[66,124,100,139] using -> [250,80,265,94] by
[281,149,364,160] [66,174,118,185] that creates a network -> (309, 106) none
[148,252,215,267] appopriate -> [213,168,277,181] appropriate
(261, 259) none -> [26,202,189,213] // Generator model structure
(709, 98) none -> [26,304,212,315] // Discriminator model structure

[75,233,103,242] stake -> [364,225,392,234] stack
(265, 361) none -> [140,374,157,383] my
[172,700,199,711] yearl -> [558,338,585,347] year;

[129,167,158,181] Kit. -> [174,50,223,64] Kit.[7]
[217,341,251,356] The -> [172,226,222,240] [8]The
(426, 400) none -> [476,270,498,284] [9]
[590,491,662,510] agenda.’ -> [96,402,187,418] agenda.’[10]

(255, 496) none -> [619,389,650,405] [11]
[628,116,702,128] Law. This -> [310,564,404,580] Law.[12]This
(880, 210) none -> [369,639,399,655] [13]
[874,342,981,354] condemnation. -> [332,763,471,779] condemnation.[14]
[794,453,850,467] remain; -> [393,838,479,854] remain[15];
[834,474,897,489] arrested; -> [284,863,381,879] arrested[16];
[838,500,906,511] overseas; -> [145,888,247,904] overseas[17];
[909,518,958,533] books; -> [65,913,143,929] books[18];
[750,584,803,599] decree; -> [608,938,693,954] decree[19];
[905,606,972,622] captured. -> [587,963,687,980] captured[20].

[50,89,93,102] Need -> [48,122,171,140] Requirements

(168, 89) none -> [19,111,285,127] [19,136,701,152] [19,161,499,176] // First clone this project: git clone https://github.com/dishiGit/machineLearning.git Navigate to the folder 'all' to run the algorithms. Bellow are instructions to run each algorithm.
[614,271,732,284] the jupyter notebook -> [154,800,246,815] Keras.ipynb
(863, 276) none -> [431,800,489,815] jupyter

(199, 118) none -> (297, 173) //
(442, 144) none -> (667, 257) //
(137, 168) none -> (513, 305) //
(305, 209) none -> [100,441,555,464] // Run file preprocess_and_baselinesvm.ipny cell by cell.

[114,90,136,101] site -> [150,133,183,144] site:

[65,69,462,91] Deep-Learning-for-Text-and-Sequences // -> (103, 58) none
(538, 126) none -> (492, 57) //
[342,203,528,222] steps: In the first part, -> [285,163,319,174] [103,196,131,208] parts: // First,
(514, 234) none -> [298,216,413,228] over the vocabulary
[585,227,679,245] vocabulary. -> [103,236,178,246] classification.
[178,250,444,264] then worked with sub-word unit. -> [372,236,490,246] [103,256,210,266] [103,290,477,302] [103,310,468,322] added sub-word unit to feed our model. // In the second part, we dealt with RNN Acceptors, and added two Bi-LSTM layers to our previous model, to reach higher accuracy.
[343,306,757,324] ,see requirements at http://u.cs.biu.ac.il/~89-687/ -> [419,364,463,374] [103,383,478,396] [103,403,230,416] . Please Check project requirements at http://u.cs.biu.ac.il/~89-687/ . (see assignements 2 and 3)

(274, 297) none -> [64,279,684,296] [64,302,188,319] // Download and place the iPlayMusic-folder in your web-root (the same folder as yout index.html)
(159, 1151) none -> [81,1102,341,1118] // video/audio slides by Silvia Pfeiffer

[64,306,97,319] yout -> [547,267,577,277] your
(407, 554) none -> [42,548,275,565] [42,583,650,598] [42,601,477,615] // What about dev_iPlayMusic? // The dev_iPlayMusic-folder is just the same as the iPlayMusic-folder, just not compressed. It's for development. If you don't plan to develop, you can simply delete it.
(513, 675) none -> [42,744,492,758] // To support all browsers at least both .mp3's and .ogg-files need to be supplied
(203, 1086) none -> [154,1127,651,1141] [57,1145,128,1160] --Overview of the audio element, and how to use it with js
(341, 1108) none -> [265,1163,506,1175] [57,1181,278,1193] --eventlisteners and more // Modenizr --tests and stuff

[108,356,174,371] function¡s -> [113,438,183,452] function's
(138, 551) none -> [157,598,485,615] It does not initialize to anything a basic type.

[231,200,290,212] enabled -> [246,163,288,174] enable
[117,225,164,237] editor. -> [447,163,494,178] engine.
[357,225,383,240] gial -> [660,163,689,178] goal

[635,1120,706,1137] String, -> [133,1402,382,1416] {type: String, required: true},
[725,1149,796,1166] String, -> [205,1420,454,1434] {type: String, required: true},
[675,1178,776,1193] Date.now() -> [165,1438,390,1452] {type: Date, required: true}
==================================================
## Exercise goal
Could you copy out every record above exactly as it appears?

## Written solution
[66,124,100,139] using -> [250,80,265,94] by
[281,149,364,160] [66,174,118,185] that creates a network -> (309, 106) none
[148,252,215,267] appopriate -> [213,168,277,181] appropriate
(261, 259) none -> [26,202,189,213] // Generator model structure
(709, 98) none -> [26,304,212,315] // Discriminator model structure

[75,233,103,242] stake -> [364,225,392,234] stack
(265, 361) none -> [140,374,157,383] my
[172,700,199,711] yearl -> [558,338,585,347] year;

[129,167,158,181] Kit. -> [174,50,223,64] Kit.[7]
[217,341,251,356] The -> [172,226,222,240] [8]The
(426, 400) none -> [476,270,498,284] [9]
[590,491,662,510] agenda.’ -> [96,402,187,418] agenda.’[10]

(255, 496) none -> [619,389,650,405] [11]
[628,116,702,128] Law. This -> [310,564,404,580] Law.[12]This
(880, 210) none -> [369,639,399,655] [13]
[874,342,981,354] condemnation. -> [332,763,471,779] condemnation.[14]
[794,453,850,467] remain; -> [393,838,479,854] remain[15];
[834,474,897,489] arrested; -> [284,863,381,879] arrested[16];
[838,500,906,511] overseas; -> [145,888,247,904] overseas[17];
[909,518,958,533] books; -> [65,913,143,929] books[18];
[750,584,803,599] decree; -> [608,938,693,954] decree[19];
[905,606,972,622] captured. -> [587,963,687,980] captured[20].

[50,89,93,102] Need -> [48,122,171,140] Requirements

(168, 89) none -> [19,111,285,127] [19,136,701,152] [19,161,499,176] // First clone this project: git clone https://github.com/dishiGit/machineLearning.git Navigate to the folder 'all' to run the algorithms. Bellow are instructions to run each algorithm.
[614,271,732,284] the jupyter notebook -> [154,800,246,815] Keras.ipynb
(863, 276) none -> [431,800,489,815] jupyter

(199, 118) none -> (297, 173) //
(442, 144) none -> (667, 257) //
(137, 168) none -> (513, 305) //
(305, 209) none -> [100,441,555,464] // Run file preprocess_and_baselinesvm.ipny cell by cell.

[114,90,136,101] site -> [150,133,183,144] site:

[65,69,462,91] Deep-Learning-for-Text-and-Sequences // -> (103, 58) none
(538, 126) none -> (492, 57) //
[342,203,528,222] steps: In the first part, -> [285,163,319,174] [103,196,131,208] parts: // First,
(514, 234) none -> [298,216,413,228] over the vocabulary
[585,227,679,245] vocabulary. -> [103,236,178,246] classification.
[178,250,444,264] then worked with sub-word unit. -> [372,236,490,246] [103,256,210,266] [103,290,477,302] [103,310,468,322] added sub-word unit to feed our model. // In the second part, we dealt with RNN Acceptors, and added two Bi-LSTM layers to our previous model, to reach higher accuracy.
[343,306,757,324] ,see requirements at http://u.cs.biu.ac.il/~89-687/ -> [419,364,463,374] [103,383,478,396] [103,403,230,416] . Please Check project requirements at http://u.cs.biu.ac.il/~89-687/ . (see assignements 2 and 3)

(274, 297) none -> [64,279,684,296] [64,302,188,319] // Download and place the iPlayMusic-folder in your web-root (the same folder as yout index.html)
(159, 1151) none -> [81,1102,341,1118] // video/audio slides by Silvia Pfeiffer

[64,306,97,319] yout -> [547,267,577,277] your
(407, 554) none -> [42,548,275,565] [42,583,650,598] [42,601,477,615] // What about dev_iPlayMusic? // The dev_iPlayMusic-folder is just the same as the iPlayMusic-folder, just not compressed. It's for development. If you don't plan to develop, you can simply delete it.
(513, 675) none -> [42,744,492,758] // To support all browsers at least both .mp3's and .ogg-files need to be supplied
(203, 1086) none -> [154,1127,651,1141] [57,1145,128,1160] --Overview of the audio element, and how to use it with js
(341, 1108) none -> [265,1163,506,1175] [57,1181,278,1193] --eventlisteners and more // Modenizr --tests and stuff

[108,356,174,371] function¡s -> [113,438,183,452] function's
(138, 551) none -> [157,598,485,615] It does not initialize to anything a basic type.

[231,200,290,212] enabled -> [246,163,288,174] enable
[117,225,164,237] editor. -> [447,163,494,178] engine.
[357,225,383,240] gial -> [660,163,689,178] goal

[635,1120,706,1137] String, -> [133,1402,382,1416] {type: String, required: true},
[725,1149,796,1166] String, -> [205,1420,454,1434] {type: String, required: true},
[675,1178,776,1193] Date.now() -> [165,1438,390,1452] {type: Date, required: true}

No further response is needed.